(Web page revision data)
• • •

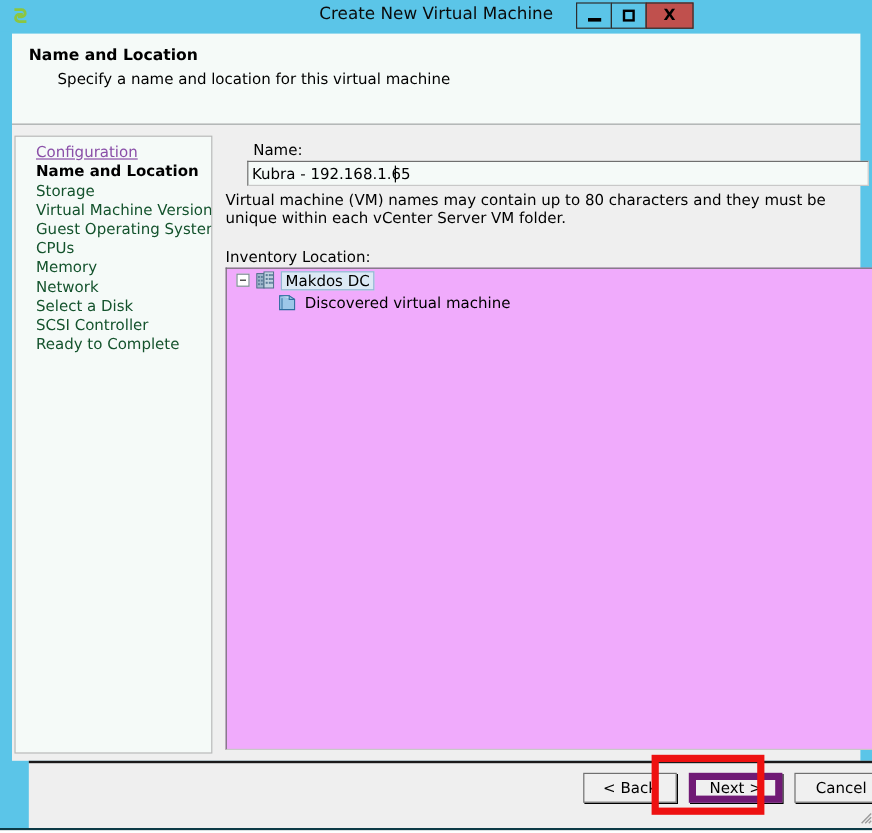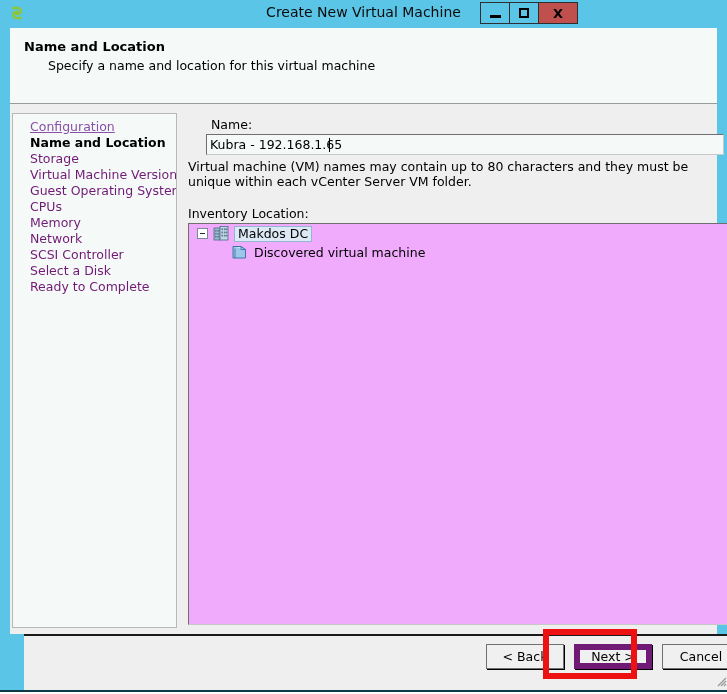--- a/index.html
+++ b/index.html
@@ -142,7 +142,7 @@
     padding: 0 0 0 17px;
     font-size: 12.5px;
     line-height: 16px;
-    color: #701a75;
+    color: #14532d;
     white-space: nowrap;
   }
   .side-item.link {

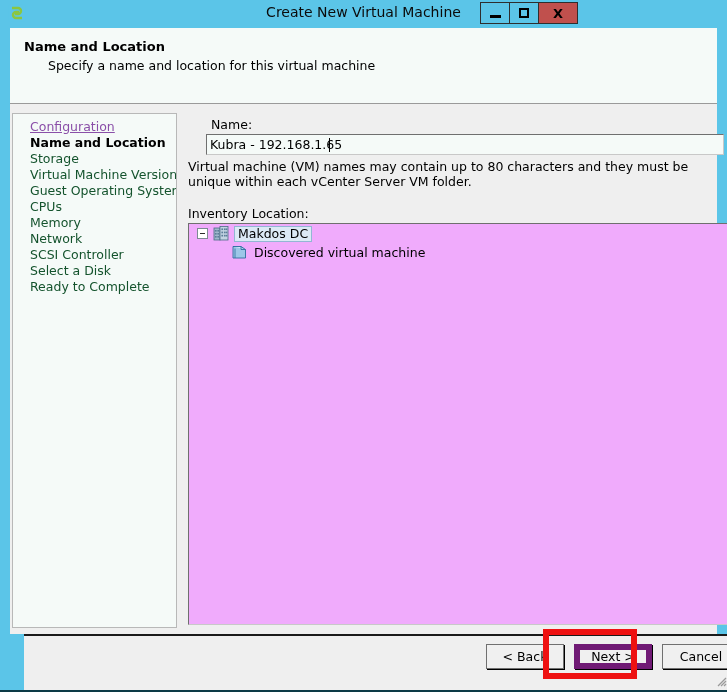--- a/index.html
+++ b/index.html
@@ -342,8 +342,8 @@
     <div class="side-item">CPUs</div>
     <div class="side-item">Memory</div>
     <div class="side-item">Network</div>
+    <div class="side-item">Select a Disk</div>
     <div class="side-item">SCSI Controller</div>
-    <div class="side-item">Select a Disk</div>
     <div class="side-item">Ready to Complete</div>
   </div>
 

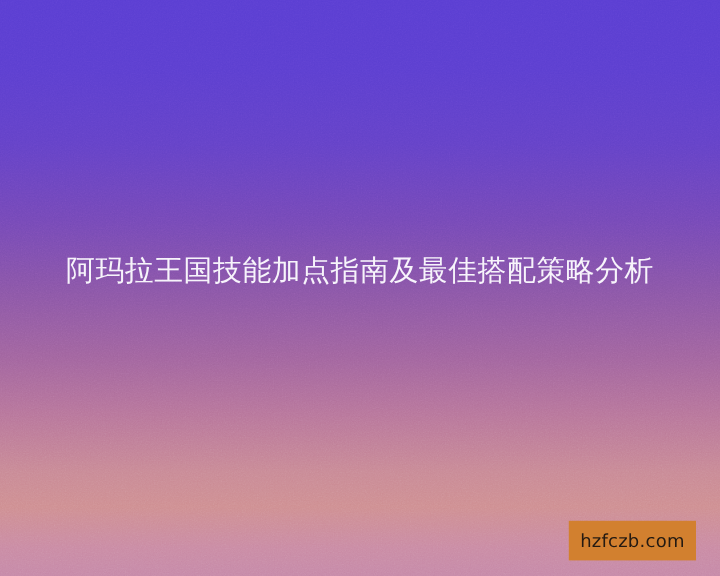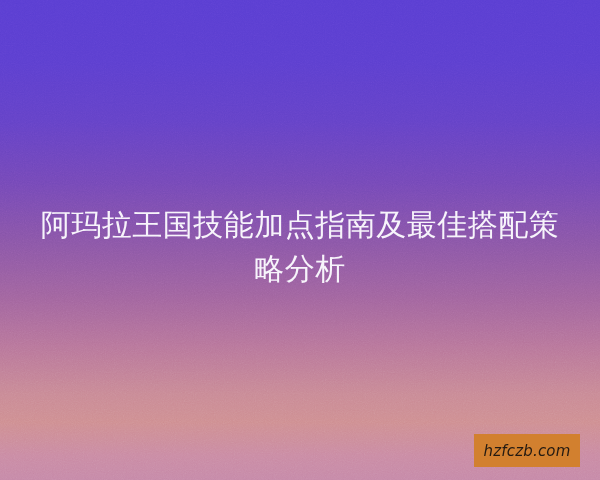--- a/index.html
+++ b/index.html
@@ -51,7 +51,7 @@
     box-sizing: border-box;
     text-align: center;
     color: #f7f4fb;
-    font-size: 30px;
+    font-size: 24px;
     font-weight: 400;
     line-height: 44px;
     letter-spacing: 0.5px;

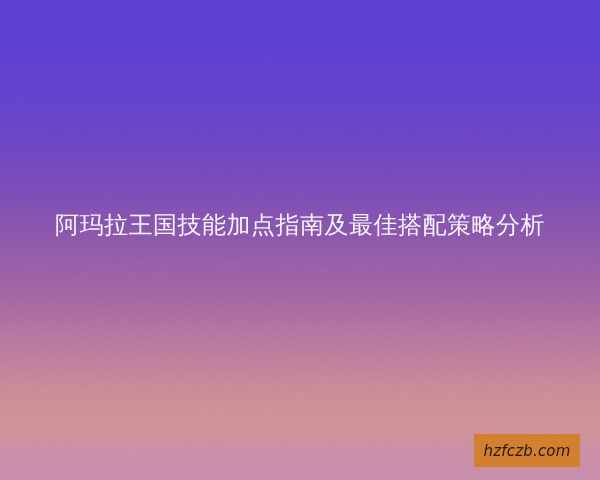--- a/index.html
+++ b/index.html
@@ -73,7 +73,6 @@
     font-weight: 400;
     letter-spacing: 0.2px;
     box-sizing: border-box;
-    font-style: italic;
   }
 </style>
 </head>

• • •

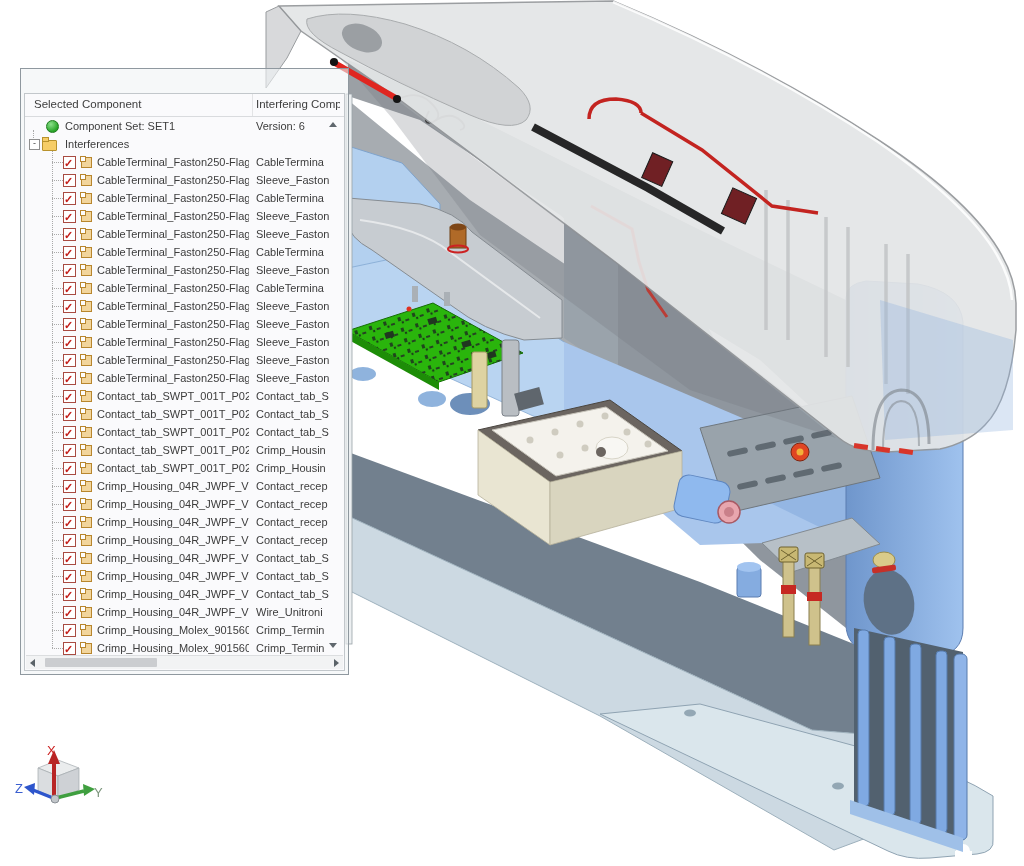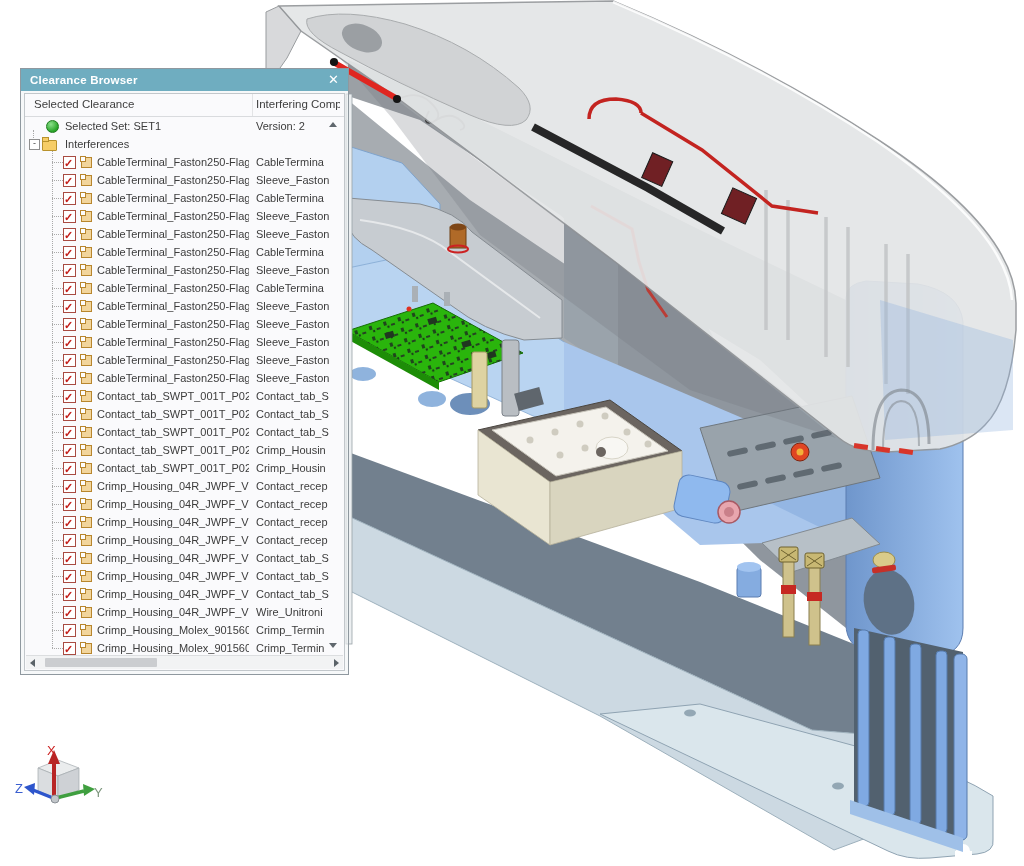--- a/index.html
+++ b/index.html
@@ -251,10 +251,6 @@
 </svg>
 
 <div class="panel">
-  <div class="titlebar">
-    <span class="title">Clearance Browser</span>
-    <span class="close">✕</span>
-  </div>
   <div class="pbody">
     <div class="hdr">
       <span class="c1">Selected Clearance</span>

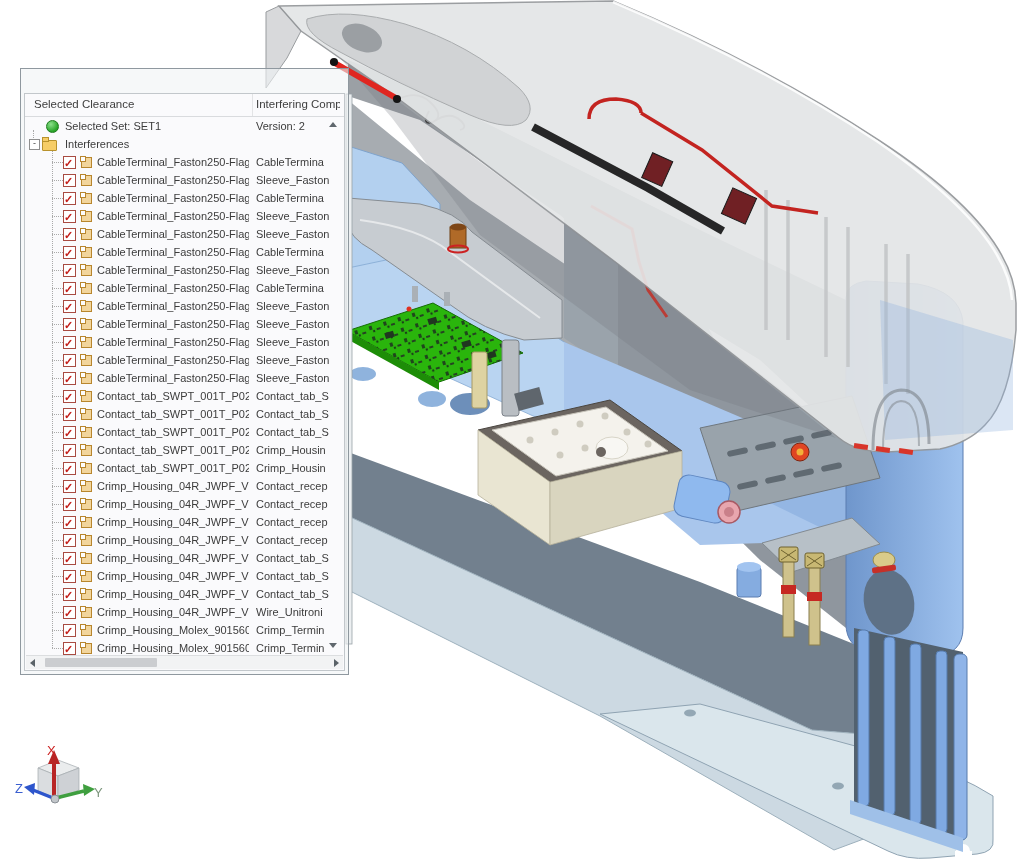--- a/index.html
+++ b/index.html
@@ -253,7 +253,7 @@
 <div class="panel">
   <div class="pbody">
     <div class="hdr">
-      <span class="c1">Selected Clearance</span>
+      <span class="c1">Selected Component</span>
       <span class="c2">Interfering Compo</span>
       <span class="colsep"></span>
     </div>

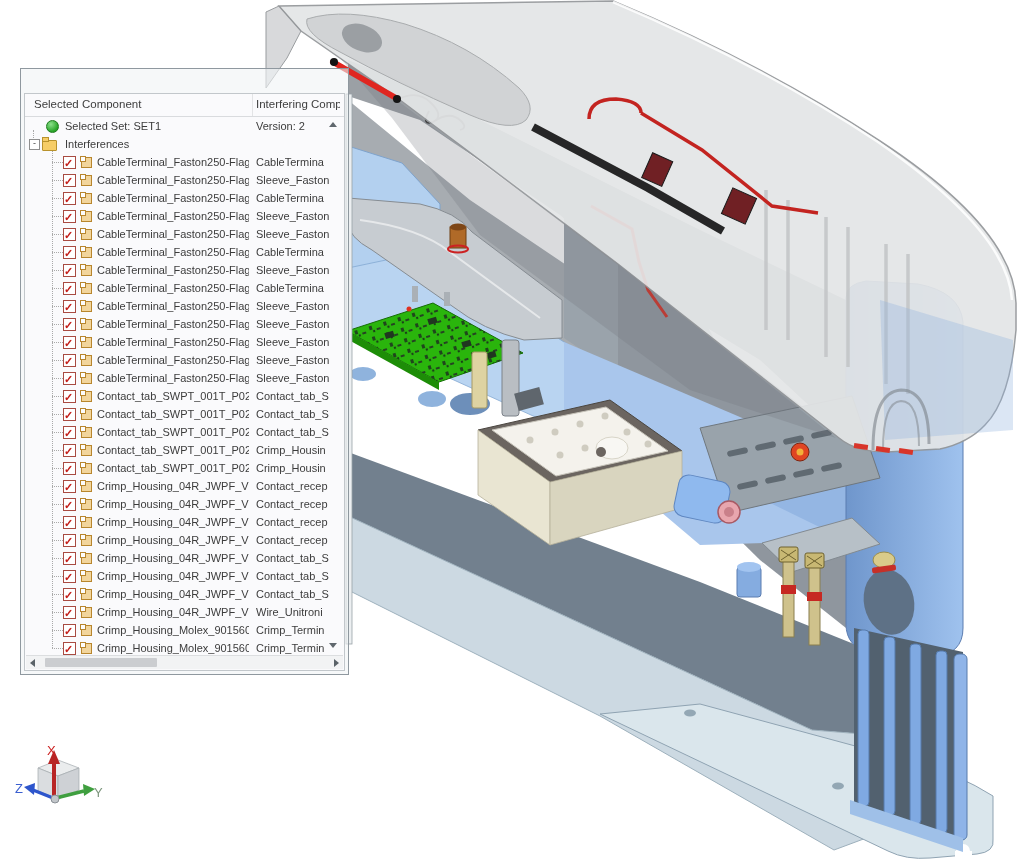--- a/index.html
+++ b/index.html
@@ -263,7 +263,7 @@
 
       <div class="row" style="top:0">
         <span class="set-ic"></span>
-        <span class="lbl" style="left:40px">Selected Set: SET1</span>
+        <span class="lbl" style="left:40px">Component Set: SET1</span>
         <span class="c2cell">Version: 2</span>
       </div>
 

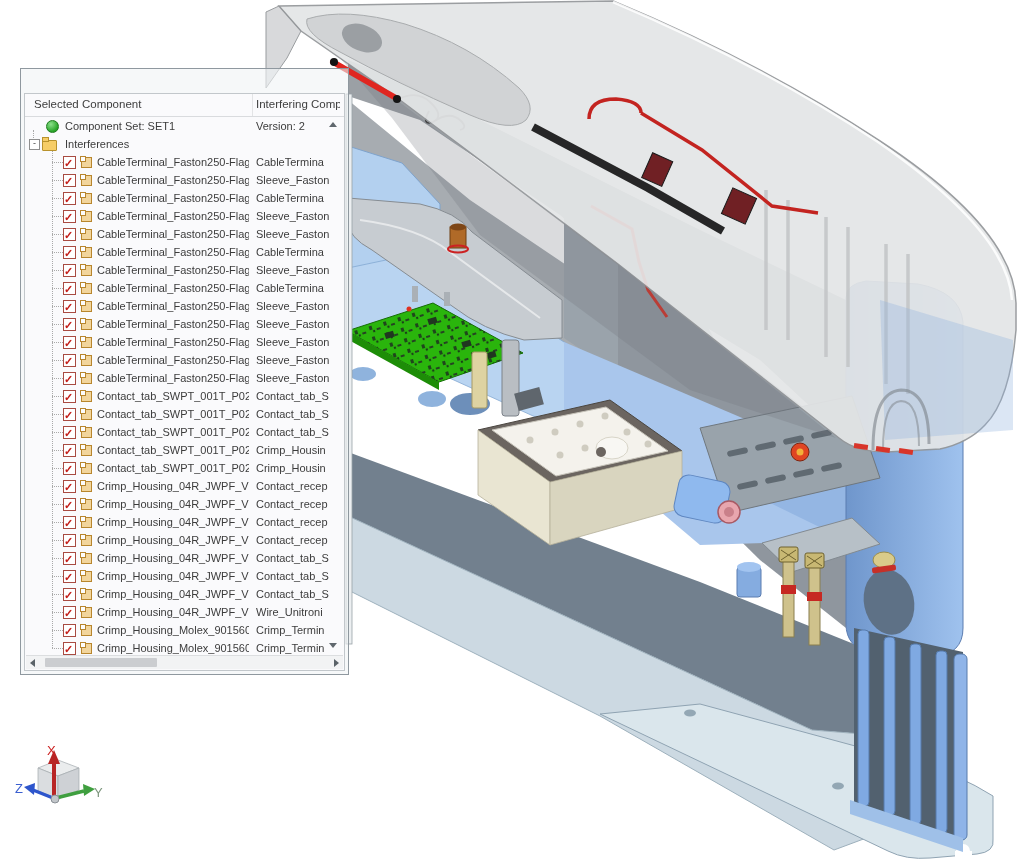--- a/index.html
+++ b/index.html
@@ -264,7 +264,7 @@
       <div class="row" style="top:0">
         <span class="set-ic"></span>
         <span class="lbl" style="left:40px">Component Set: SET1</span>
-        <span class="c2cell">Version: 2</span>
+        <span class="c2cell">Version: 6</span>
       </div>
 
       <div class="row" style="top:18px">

• • •

▸ YOUR GOAL:
Which lines above contain the word "color"? Show each of them.

▸ REPLY:
-    color: #701a75;
+    color: #14532d;
     color: #f7f4fb;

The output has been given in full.